Data to examine >>
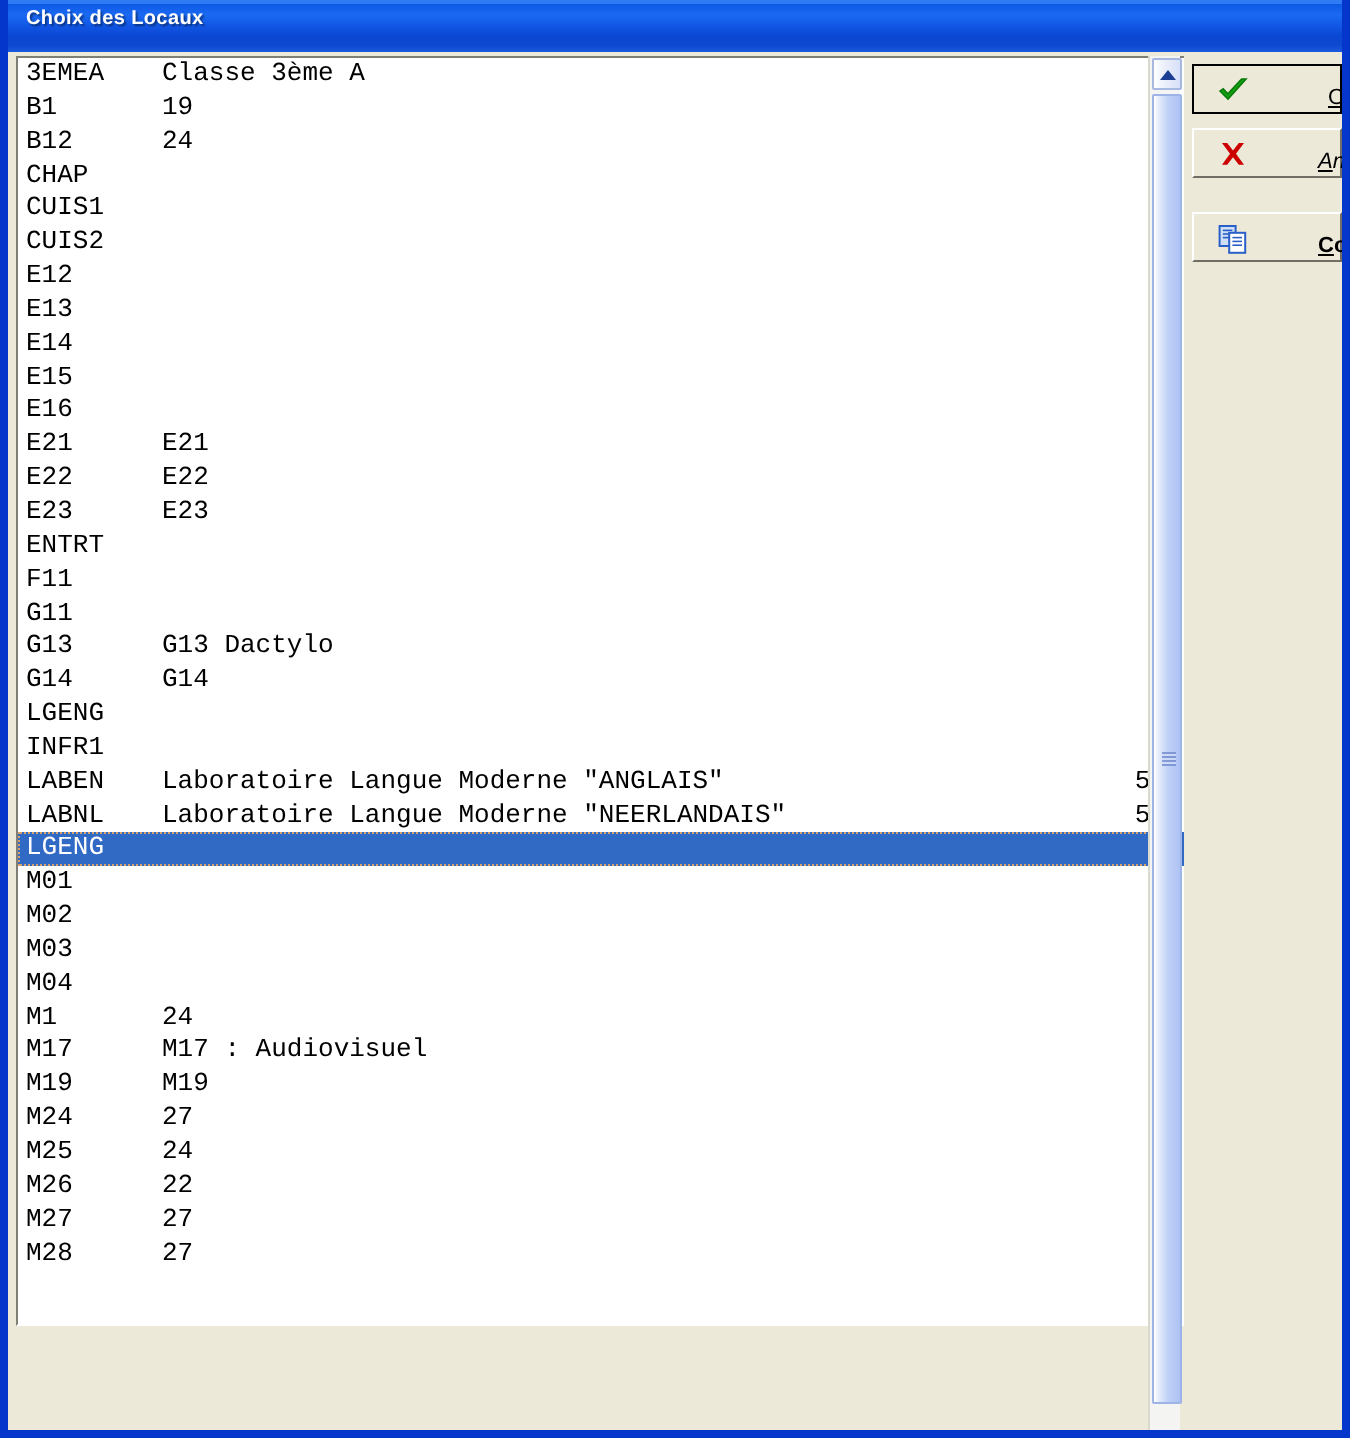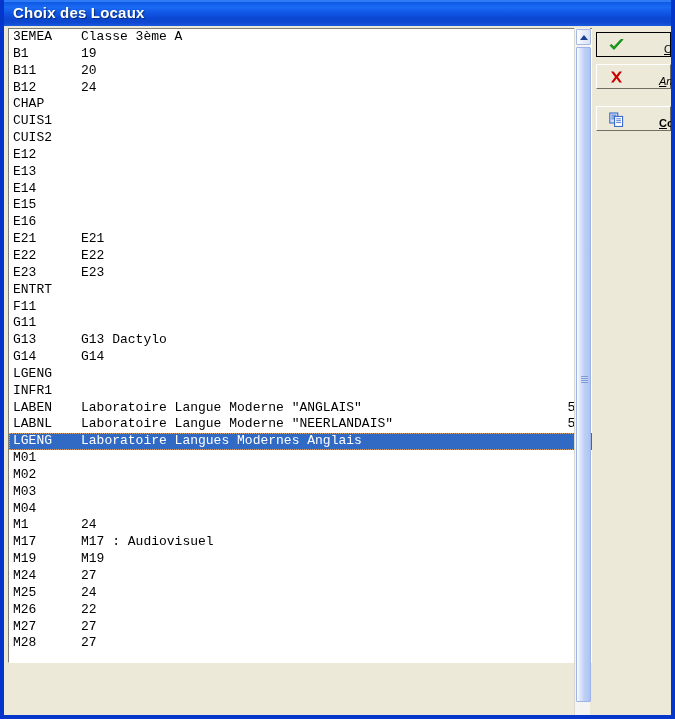--- a/index.html
+++ b/index.html
@@ -56,7 +56,7 @@
     position: absolute;
     left: 9px;
     top: 4px;
-    font-size: 15px;
+    font-size: 10px;
     font-weight: bold;
     color: #ffffff;
     letter-spacing: 0.2px;

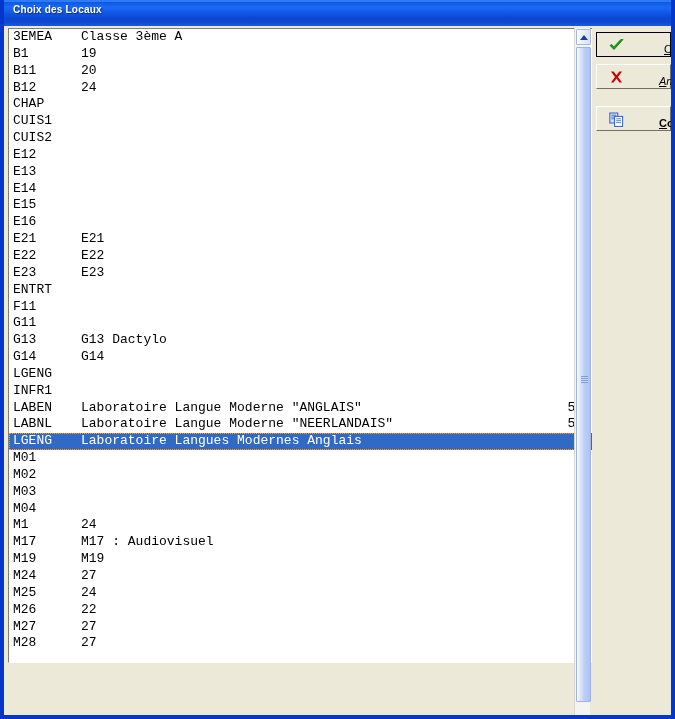--- a/index.html
+++ b/index.html
@@ -240,7 +240,6 @@
     <div id="list-inner">
         <div class="row"><span class="c-code">3EMEA</span><span class="c-desc">Classe 3ème A</span></div>
         <div class="row"><span class="c-code">B1</span><span class="c-desc">19</span></div>
-        <div class="row"><span class="c-code">B11</span><span class="c-desc">20</span></div>
         <div class="row"><span class="c-code">B12</span><span class="c-desc">24</span></div>
         <div class="row"><span class="c-code">CHAP</span></div>
         <div class="row"><span class="c-code">CUIS1</span></div>

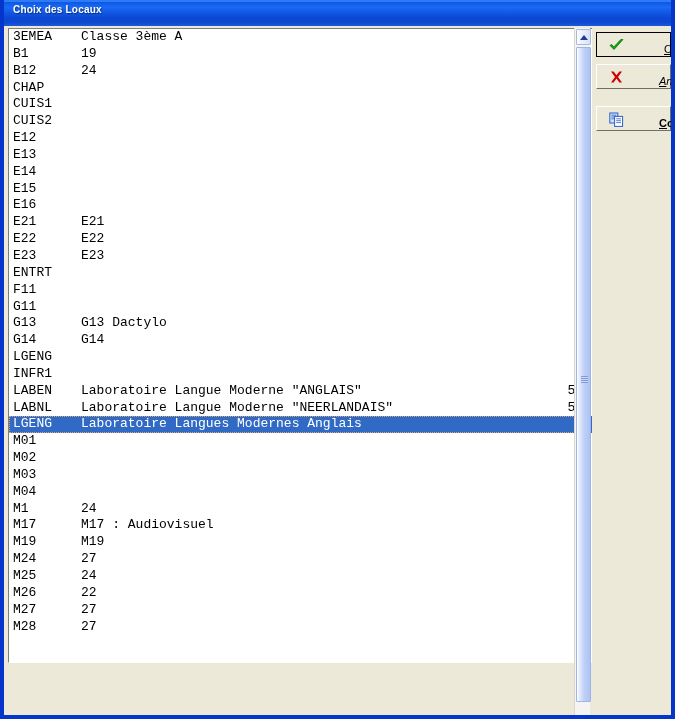--- a/index.html
+++ b/index.html
@@ -261,7 +261,7 @@
         <div class="row"><span class="c-code">INFR1</span></div>
         <div class="row"><span class="c-code">LABEN</span><span class="c-desc">Laboratoire Langue Moderne "ANGLAIS"</span><span class="c-num">50</span></div>
         <div class="row"><span class="c-code">LABNL</span><span class="c-desc">Laboratoire Langue Moderne "NEERLANDAIS"</span><span class="c-num">50</span></div>
-        <div class="row selected"><span class="c-code">LGENG</span><span class="c-desc">Laboratoire Langues Modernes Anglais</span></div>
+        <div class="row selected"><span class="c-code">LGENG</span></div>
         <div class="row"><span class="c-code">M01</span></div>
         <div class="row"><span class="c-code">M02</span></div>
         <div class="row"><span class="c-code">M03</span></div>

Work item >> Leave the pictures out and return the rest of the material exactly.

Solution >>
--- a/index.html
+++ b/index.html
@@ -56,7 +56,7 @@
     position: absolute;
     left: 9px;
     top: 4px;
-    font-size: 15px;
+    font-size: 10px;
     font-weight: bold;
     color: #ffffff;
     letter-spacing: 0.2px;

--- a/index.html
+++ b/index.html
@@ -240,7 +240,6 @@
     <div id="list-inner">
         <div class="row"><span class="c-code">3EMEA</span><span class="c-desc">Classe 3ème A</span></div>
         <div class="row"><span class="c-code">B1</span><span class="c-desc">19</span></div>
-        <div class="row"><span class="c-code">B11</span><span class="c-desc">20</span></div>
         <div class="row"><span class="c-code">B12</span><span class="c-desc">24</span></div>
         <div class="row"><span class="c-code">CHAP</span></div>
         <div class="row"><span class="c-code">CUIS1</span></div>

--- a/index.html
+++ b/index.html
@@ -261,7 +261,7 @@
         <div class="row"><span class="c-code">INFR1</span></div>
         <div class="row"><span class="c-code">LABEN</span><span class="c-desc">Laboratoire Langue Moderne "ANGLAIS"</span><span class="c-num">50</span></div>
         <div class="row"><span class="c-code">LABNL</span><span class="c-desc">Laboratoire Langue Moderne "NEERLANDAIS"</span><span class="c-num">50</span></div>
-        <div class="row selected"><span class="c-code">LGENG</span><span class="c-desc">Laboratoire Langues Modernes Anglais</span></div>
+        <div class="row selected"><span class="c-code">LGENG</span></div>
         <div class="row"><span class="c-code">M01</span></div>
         <div class="row"><span class="c-code">M02</span></div>
         <div class="row"><span class="c-code">M03</span></div>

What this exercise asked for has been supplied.